Researchers at Jefferson Medical College and the Kimmel Cancer Center at Thomas Jefferson University in Philadelphia are determining if a new test is more accurate than current methods in finding early recurrence of advanced colorectal cancer.
If they're right, they could change the face of colorectal cancer treatment.
Armed with a new five-year, $5.6 million grant from the National Cancer Institute, Scott Waldman, M.D., Ph.D., Samuel M.V. Hamilton Family Professor of Medicine and director of the Division of Clinical Pharmacology at Jefferson Medical College of Thomas Jefferson University, is leading a clinical trial of more than 2,000 patients with colorectal cancer to see if a blood test based on detecting the protein that causes traveler's diarrhea is a better early detection system than current methods.
Finding disease that has returned after treatment is key, says Dr. Waldman, to long-term survival. After initial treatment, patients periodically return to their physicians for checkups to look for recurrent cancer. If a cancer can be caught early, it stands a better chance of being removed. According to Dr. Waldman, as many as 25 percent of such patients may have isolated – and potentially removable – metastatic disease. Colon cancer is the second leading cause of cancer-related deaths in the United States.
But current surveillance methods have not been very successful in identifying recurring cancer at an early enough stage, Dr. Waldman says, and particularly in identifying isolated cancers that have spread to other areas of the body. The currently used protein marker, CEA, is inadequate because many colon cancers don't make CEA, and typically, it starts to increase in the blood after the cancer has grown to the point that little can be done for the individual.
"We think there is a better way to do this," says Dr. Waldman. Dr. Waldman's test looks for evidence of a protein, guanylyl cyclase C, or GCC, which is expressed only by intestinal cells and outside of the intestine in colon cancers, including cells circulating in the bloodstream. Most colorectal cancers originate in the cells that line the intestine that normally make GCC. When cells become cancerous, they continue to make GCC.
Dr. Waldman and his co-workers couple GCC with a very sensitive detection technology called RT-PCR analysis. RT-PCR can identify one cancer cell in 1 million to 10 million cancer cells.
"If you take a patient blood sample, the blood can be analyzed by RT-PCR and potentially that may be such a sensitive technique that it becomes the earliest detector of recurrent disease," he says. "We're hoping that it is an early detection system for recurrence and that we discover the recurrence at an early enough stage that we can make a clinical impact on the patient. The patient will either be particularly amenable to chemotherapy and we can put the tumor into remission, or we find the isolated metastasis at an early enough stage that it is removable by surgery."

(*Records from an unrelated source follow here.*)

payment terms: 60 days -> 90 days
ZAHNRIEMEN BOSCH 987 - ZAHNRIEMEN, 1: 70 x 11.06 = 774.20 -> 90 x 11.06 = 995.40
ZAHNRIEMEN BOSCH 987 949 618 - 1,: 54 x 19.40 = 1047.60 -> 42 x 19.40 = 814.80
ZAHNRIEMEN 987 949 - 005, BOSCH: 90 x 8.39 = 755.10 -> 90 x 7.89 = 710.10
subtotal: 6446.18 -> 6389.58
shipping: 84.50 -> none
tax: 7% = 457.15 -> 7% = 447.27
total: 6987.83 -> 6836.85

In a previous NCI-supported trial, the researchers showed that GCC testing was an effective tool in determining the extent of disease – and diagnosis – particularly whether or not it had spread to the lymph nodes. In the current clinical trial, Dr. Waldman is trying to determine if detecting GCC by RT-PCR analysis is a more sensitive and specific way to find recurrent disease earlier than by current standard testing methods.
Each patient will be evaluated by RT-PCR. "The patient and the doctor will be blinded to the results – this will not be used to manage the patient," he explains. "We are only trying to determine if this is a marker of early recurrence.
"At the end of the day, we hope everyone who develops recurrent disease was positive by GCC," he says. At the same time, "We'd like to find out if everyone who doesn't develop recurrence is negative by GCC. For those who develop recurrence and are positive by GCC, the GCC is positive earlier than anything else in their monitoring.
"If that's so, then the next study will entail using GCC RT-PCR blood test as a way to monitor patients," he says. "Then, we would treat based on the results." The study is being conducted at several centers, including Thomas Jefferson University Hospital and Fox Chase Cancer Center.
"I'm not sure whether or not it will be earlier than every other test out there," Dr. Waldman says. "This is such a sensitive detection system that it potentially will outperform all other systems."
Dr. Waldman notes that GCC testing may ultimately become part of an integrated surveillance program that would include CEA and chest x-ray.